== Record excerpts
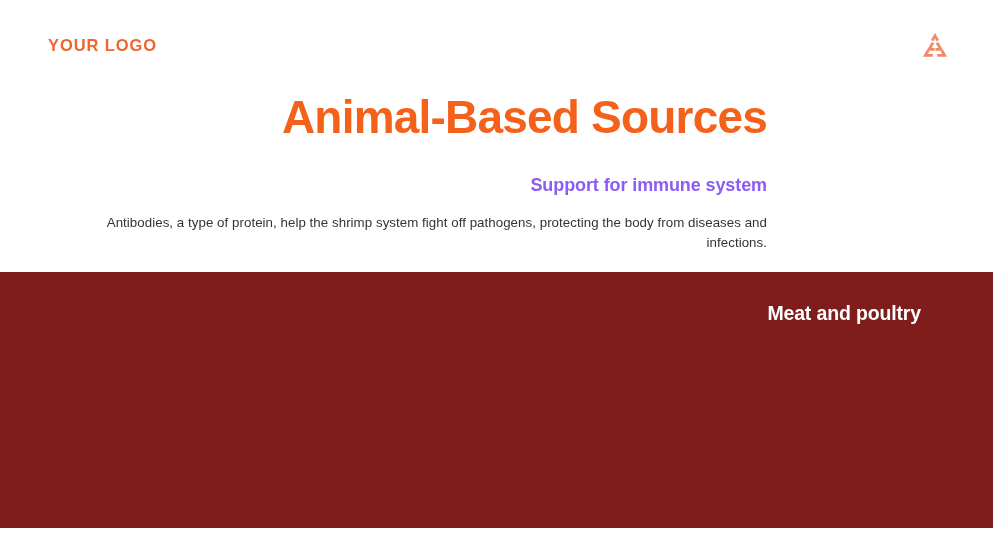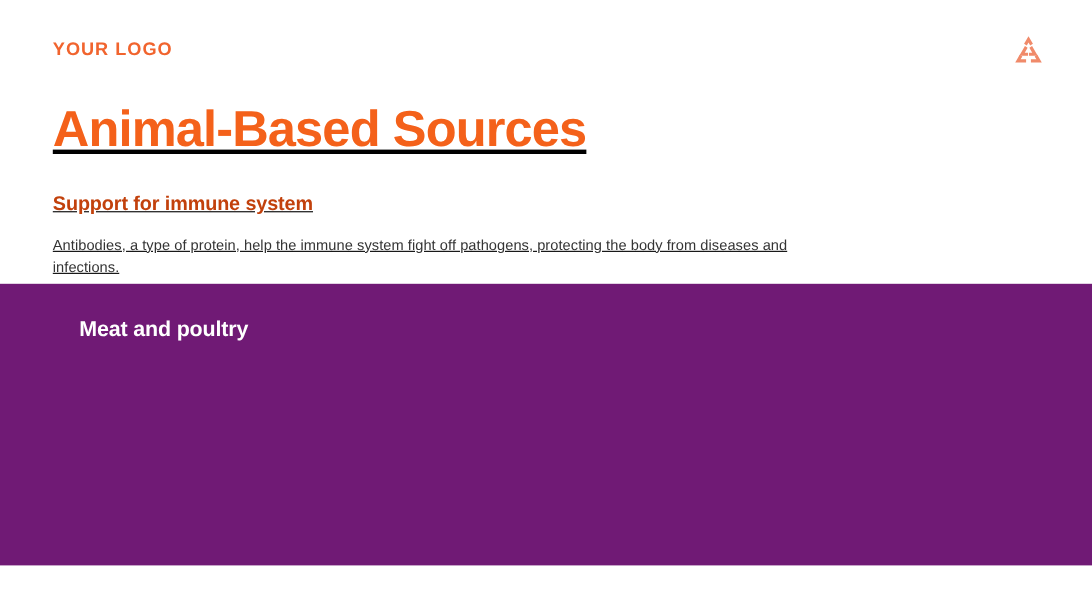--- a/index.html
+++ b/index.html
@@ -12,20 +12,21 @@
     height: 558px;
     background: #ffffff;
     font-family: "Liberation Sans", sans-serif;
     overflow: hidden;
   }
   .slide {
     position: relative;
     width: 993px;
     height: 558px;
     background: #ffffff;
+    text-align: right;
   }
 
   
   .header {
     position: absolute;
     top: 0;
     left: 0;
     width: 993px;
     height: 90px;
     display: flex;
@@ -49,56 +50,55 @@
   }
 
   
   .top-section {
     position: absolute;
     left: 0;
     top: 90px;
     width: 815px;
     box-sizing: border-box;
     padding: 0 48px;
-    text-decoration: underline;
   }
   .page-title {
     margin: 0;
     color: #F4611A;
     font-size: 46px;
     font-weight: 800;
     letter-spacing: -0.8px;
     line-height: 1.18;
     white-space: nowrap;
   }
   .section-subtitle {
     margin: 31px 0 0 0;
-    color: #c2410c;
+    color: #8b5cf6;
     font-size: 18px;
     font-weight: 700;
     letter-spacing: -0.1px;
     line-height: 1.2;
   }
   .section-body {
     margin: 16px 0 0 0;
     color: #343434;
     font-size: 13.3px;
     font-weight: 400;
     line-height: 1.5;
     letter-spacing: 0.05px;
   }
 
   
   .orange-band {
     position: absolute;
     left: 0;
-    top: 258px;
+    top: 272px;
     width: 993px;
     height: 256px;
-    background: #701a75;
+    background: #7f1d1d;
     box-sizing: border-box;
     padding: 30px 72px 0 72px;
   }
   .card {
     margin: 0 0 0 0;
   }
   .card + .card {
     margin-top: 39px;
   }
   .card-title {
@@ -136,21 +136,21 @@
           <path d="M13.6 43.0 L19.2 46.3 L15.6 52.5 L27.0 52.5 L27.0 59.0 L4.4 59.0 Z"></path>
           <path d="M50.4 43.0 L59.6 59.0 L37.0 59.0 L37.0 52.5 L48.4 52.5 L44.8 46.3 Z"></path>
         </g>
       </svg>
     </span>
   </div>
 
   <div class="top-section">
     <h1 class="page-title">Animal-Based Sources</h1>
     <h2 class="section-subtitle">Support for immune system</h2>
-    <p class="section-body">Antibodies, a type of protein, help the immune system fight off pathogens, protecting the body from diseases and infections.</p>
+    <p class="section-body">Antibodies, a type of protein, help the shrimp system fight off pathogens, protecting the body from diseases and infections.</p>
   </div>
 
   <div class="orange-band">
 
     <div class="card">
       <h3 class="card-title">Meat and poultry</h3>
     </div>
 
 
   </div>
====
Please set down every record exactly as it appears, leaving out the pictures.

Reply to the task:
--- a/index.html
+++ b/index.html
@@ -12,20 +12,21 @@
     height: 558px;
     background: #ffffff;
     font-family: "Liberation Sans", sans-serif;
     overflow: hidden;
   }
   .slide {
     position: relative;
     width: 993px;
     height: 558px;
     background: #ffffff;
+    text-align: right;
   }
 
   
   .header {
     position: absolute;
     top: 0;
     left: 0;
     width: 993px;
     height: 90px;
     display: flex;
@@ -49,56 +50,55 @@
   }
 
   
   .top-section {
     position: absolute;
     left: 0;
     top: 90px;
     width: 815px;
     box-sizing: border-box;
     padding: 0 48px;
-    text-decoration: underline;
   }
   .page-title {
     margin: 0;
     color: #F4611A;
     font-size: 46px;
     font-weight: 800;
     letter-spacing: -0.8px;
     line-height: 1.18;
     white-space: nowrap;
   }
   .section-subtitle {
     margin: 31px 0 0 0;
-    color: #c2410c;
+    color: #8b5cf6;
     font-size: 18px;
     font-weight: 700;
     letter-spacing: -0.1px;
     line-height: 1.2;
   }
   .section-body {
     margin: 16px 0 0 0;
     color: #343434;
     font-size: 13.3px;
     font-weight: 400;
     line-height: 1.5;
     letter-spacing: 0.05px;
   }
 
   
   .orange-band {
     position: absolute;
     left: 0;
-    top: 258px;
+    top: 272px;
     width: 993px;
     height: 256px;
-    background: #701a75;
+    background: #7f1d1d;
     box-sizing: border-box;
     padding: 30px 72px 0 72px;
   }
   .card {
     margin: 0 0 0 0;
   }
   .card + .card {
     margin-top: 39px;
   }
   .card-title {
@@ -136,21 +136,21 @@
           <path d="M13.6 43.0 L19.2 46.3 L15.6 52.5 L27.0 52.5 L27.0 59.0 L4.4 59.0 Z"></path>
           <path d="M50.4 43.0 L59.6 59.0 L37.0 59.0 L37.0 52.5 L48.4 52.5 L44.8 46.3 Z"></path>
         </g>
       </svg>
     </span>
   </div>
 
   <div class="top-section">
     <h1 class="page-title">Animal-Based Sources</h1>
     <h2 class="section-subtitle">Support for immune system</h2>
-    <p class="section-body">Antibodies, a type of protein, help the immune system fight off pathogens, protecting the body from diseases and infections.</p>
+    <p class="section-body">Antibodies, a type of protein, help the shrimp system fight off pathogens, protecting the body from diseases and infections.</p>
   </div>
 
   <div class="orange-band">
 
     <div class="card">
       <h3 class="card-title">Meat and poultry</h3>
     </div>
 
 
   </div>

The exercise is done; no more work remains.